## [YOUR INSTRUCTIONS]
Take the line that contains "tax: 8% = 200.64 -> 16% = 400.64" and every line below it to the end of the entries, and give them again exactly, leaving out any pictures.

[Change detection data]
= = = =

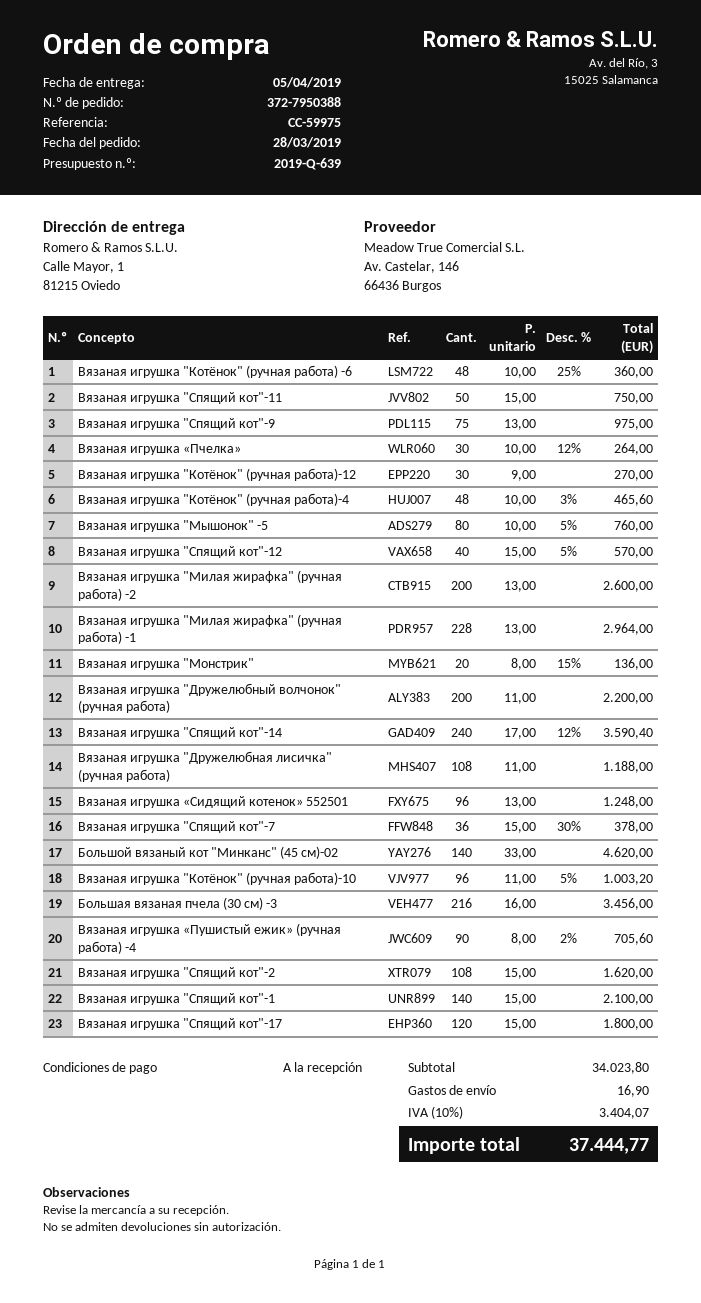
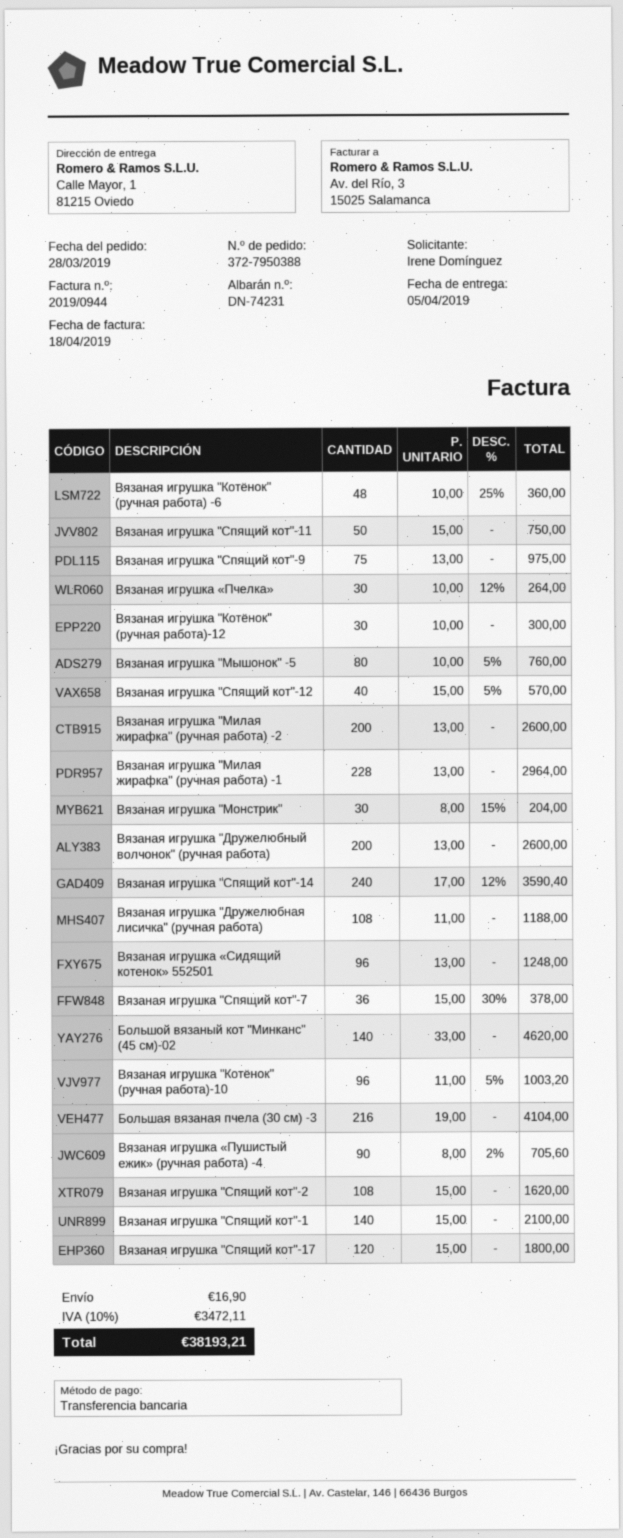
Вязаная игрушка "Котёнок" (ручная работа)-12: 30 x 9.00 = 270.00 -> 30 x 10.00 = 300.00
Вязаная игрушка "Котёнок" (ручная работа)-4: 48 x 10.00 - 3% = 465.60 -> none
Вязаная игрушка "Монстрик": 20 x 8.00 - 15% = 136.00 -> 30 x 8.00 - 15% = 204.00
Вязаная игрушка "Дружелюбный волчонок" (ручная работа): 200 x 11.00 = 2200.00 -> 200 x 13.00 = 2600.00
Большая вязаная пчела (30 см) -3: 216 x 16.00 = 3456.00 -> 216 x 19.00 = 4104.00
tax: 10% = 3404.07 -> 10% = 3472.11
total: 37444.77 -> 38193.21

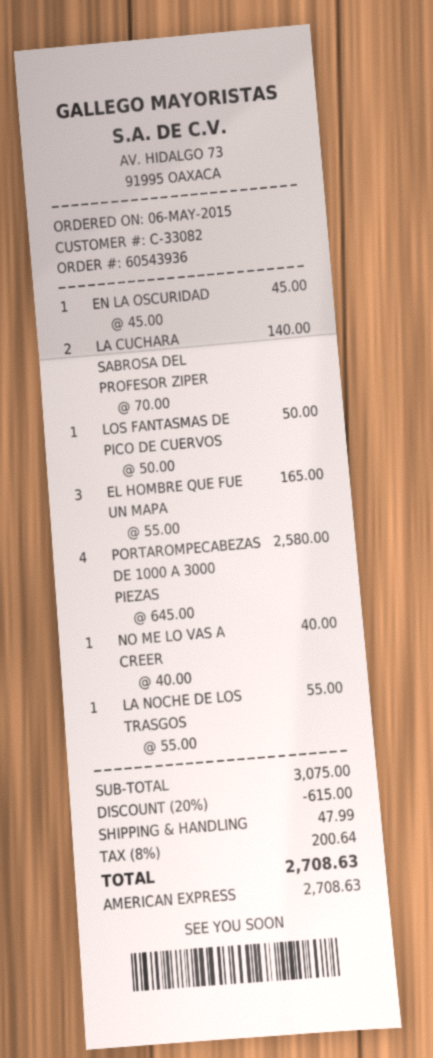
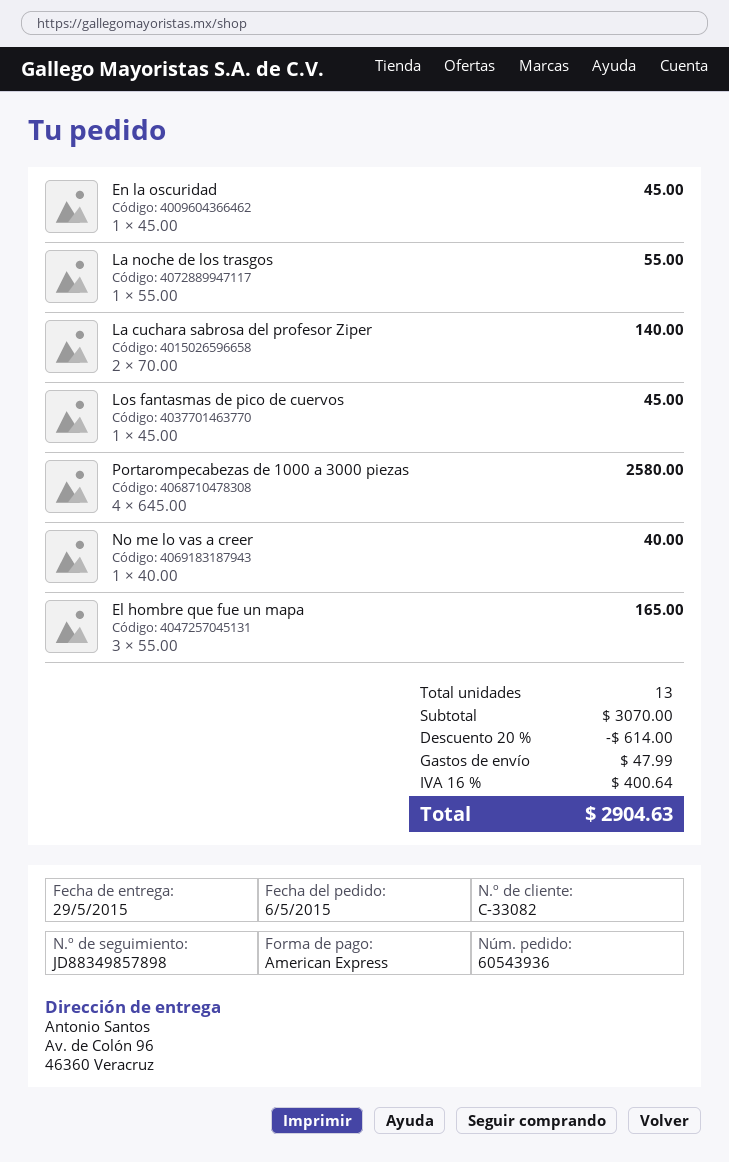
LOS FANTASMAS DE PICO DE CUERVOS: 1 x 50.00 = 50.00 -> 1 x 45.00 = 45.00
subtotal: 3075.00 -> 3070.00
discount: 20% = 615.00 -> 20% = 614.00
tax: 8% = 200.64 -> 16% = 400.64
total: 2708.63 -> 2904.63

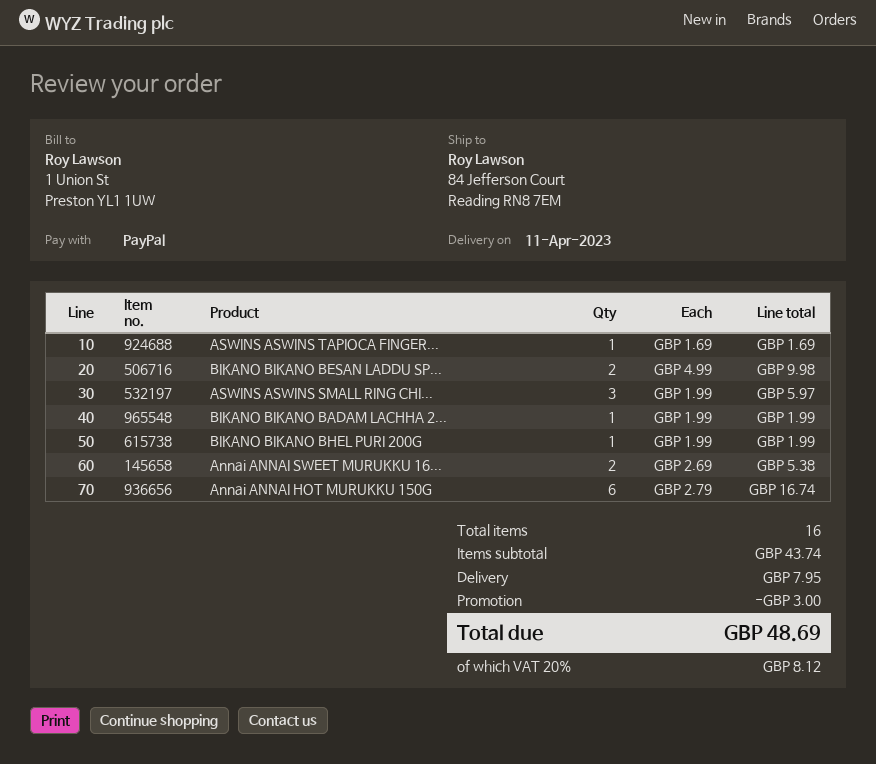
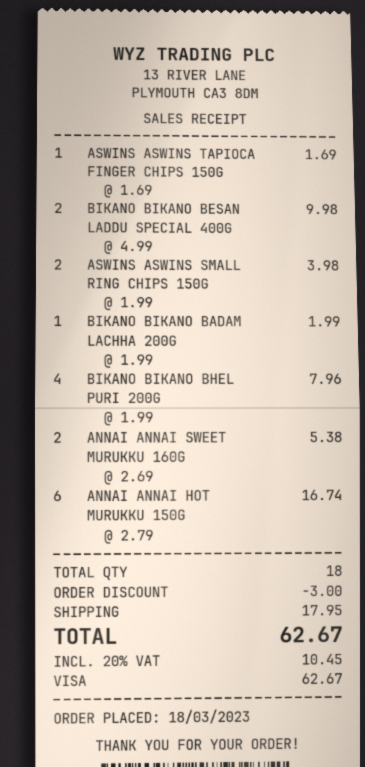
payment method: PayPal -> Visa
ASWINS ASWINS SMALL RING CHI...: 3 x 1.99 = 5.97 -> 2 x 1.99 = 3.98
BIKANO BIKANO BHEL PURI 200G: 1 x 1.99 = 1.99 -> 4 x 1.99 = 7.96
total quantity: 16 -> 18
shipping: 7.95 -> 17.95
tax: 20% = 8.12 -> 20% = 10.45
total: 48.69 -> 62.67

= = = =

## [REPLY TO THE TASK]
tax: 8% = 200.64 -> 16% = 400.64
total: 2708.63 -> 2904.63

payment method: PayPal -> Visa
ASWINS ASWINS SMALL RING CHI...: 3 x 1.99 = 5.97 -> 2 x 1.99 = 3.98
BIKANO BIKANO BHEL PURI 200G: 1 x 1.99 = 1.99 -> 4 x 1.99 = 7.96
total quantity: 16 -> 18
shipping: 7.95 -> 17.95
tax: 20% = 8.12 -> 20% = 10.45
total: 48.69 -> 62.67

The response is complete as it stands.